At the end of a week the matron had promoted me. Instead of carving the fat bacon, to be served with corn bread, for the hospital dinner, or standing between two rough men to keep away the flies, or fetching water, or spreading sheets on cots, I was assigned to regular duty with one patient.
The first of these proved to be a young Colonel Coppens, of my husband’s brigade. I could comfort him very little, for he was wounded past recovery.

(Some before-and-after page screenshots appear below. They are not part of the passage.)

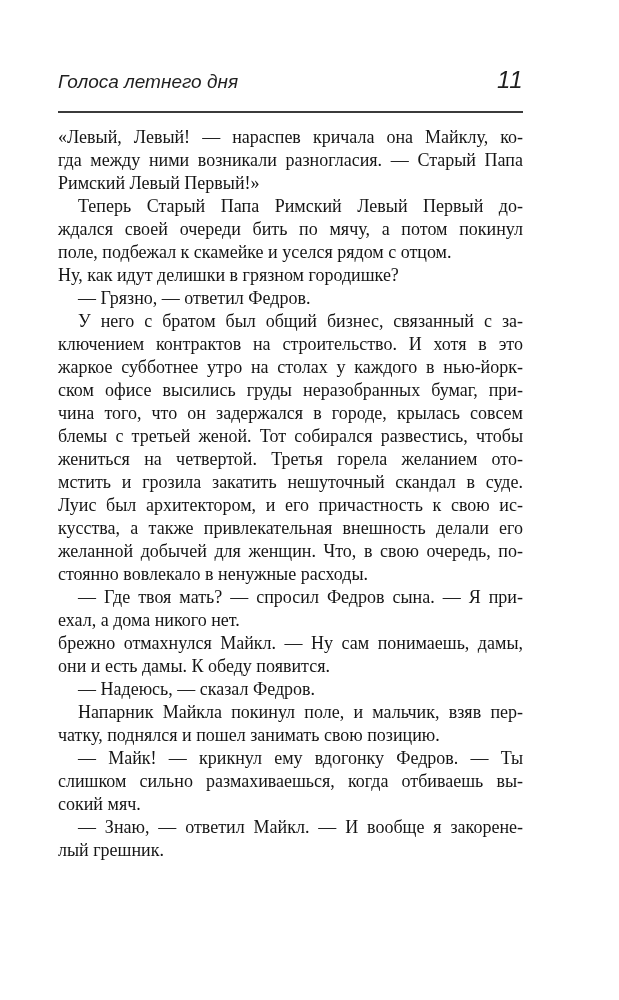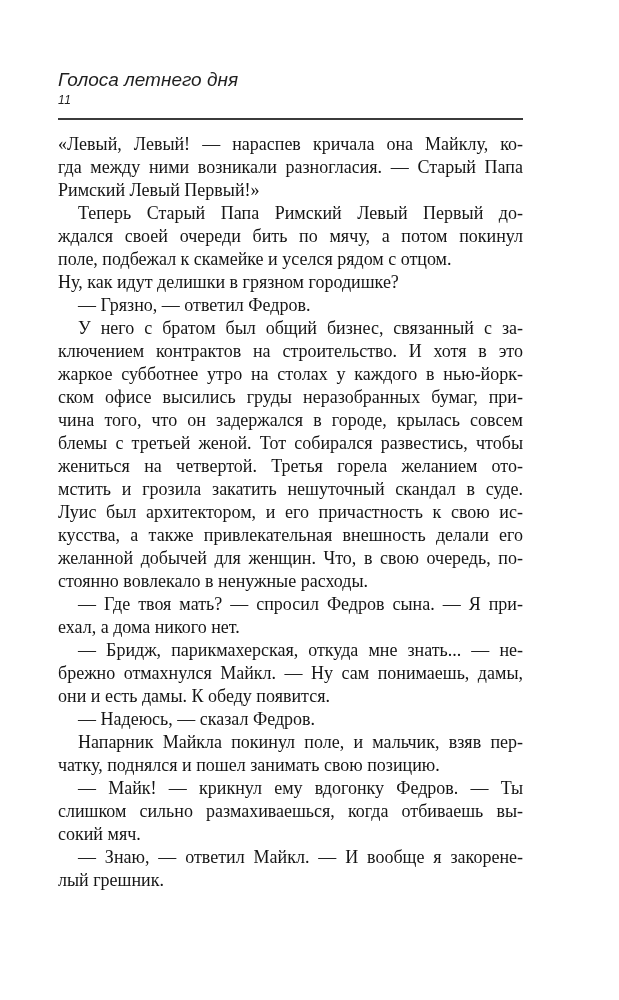"Голоса летнего дня" .running-header { flex-direction: column -> none; padding-bottom: 8px -> 19px }
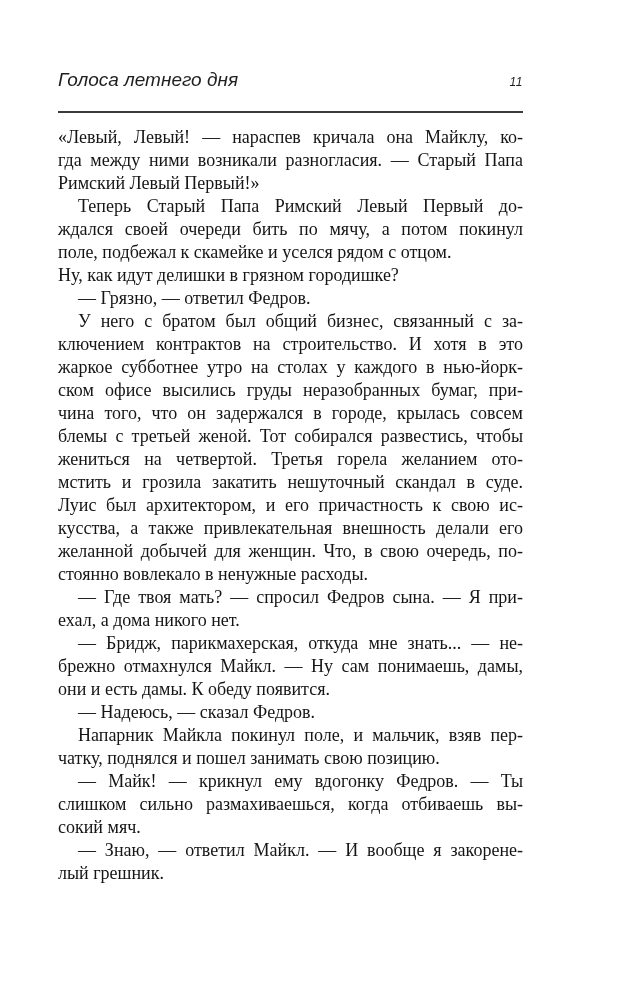"11" .running-header .pagenum { font-size: 12px -> 24px }
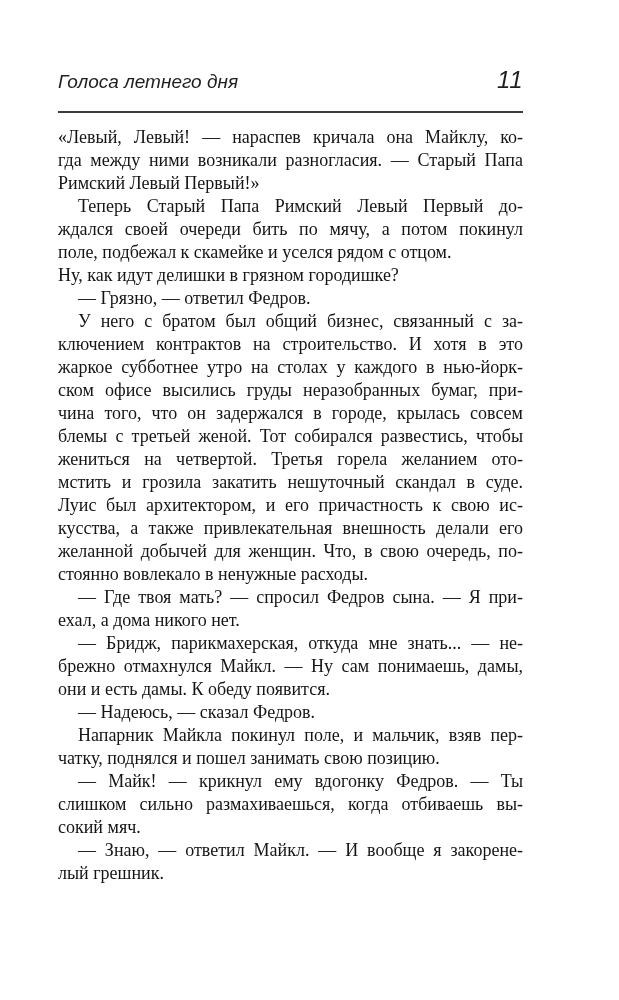"— Бридж, парикмахерская, откуда мне" div.line { html: <div>— Бридж, парикмахерская, откуда мне знать... — не-</div> -> none }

I spoke little French, and could only try to keep him, as far as possible, from annoyance. To my great relief, place was found for him in a private family. There he soon died—the gallant fellow I had admired on his horse a few months before.
Then I was placed beside the cot of Mr. (or Captain) Boyd, of Mecklenburg, and was admonished by the matron not to leave him alone. He was the most patient sufferer in the world—gentle, courteous, always considerate, never complaining.
“Are you in pain, Captain?”
“No, no,” he would say gently.
One day when I returned from my “rest,” I found the matron sitting beside him.
She motioned me to take her place, and then added, “No, no; I will not leave him.”
The captain’s eyes were closed, and he sighed wearily at intervals. Presently he whispered slowly: “There everlasting spring abides;” then sighed, and seemed to sleep for a moment.
The matron felt his pulse and raised a warning hand. The sick man’s whisper went on: “Bright fields beyond 90 the swelling flood, Stand dressed in living green;” and in a moment more the Christian soldier had crossed the river and lain down to rest under the trees.